=== Exercise objective ===
Begin at the line that contains "Profiteroles a la" and repeat every line from there to the end of the records below, inclusive, without adding any other line.

=== Records supplied ===
╭──

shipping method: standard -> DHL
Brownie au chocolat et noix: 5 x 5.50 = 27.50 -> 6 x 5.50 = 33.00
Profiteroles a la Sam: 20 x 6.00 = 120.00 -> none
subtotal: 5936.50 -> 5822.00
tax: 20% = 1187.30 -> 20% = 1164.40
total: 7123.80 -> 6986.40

╰──

=== Task answer ===
Profiteroles a la Sam: 20 x 6.00 = 120.00 -> none
subtotal: 5936.50 -> 5822.00
tax: 20% = 1187.30 -> 20% = 1164.40
total: 7123.80 -> 6986.40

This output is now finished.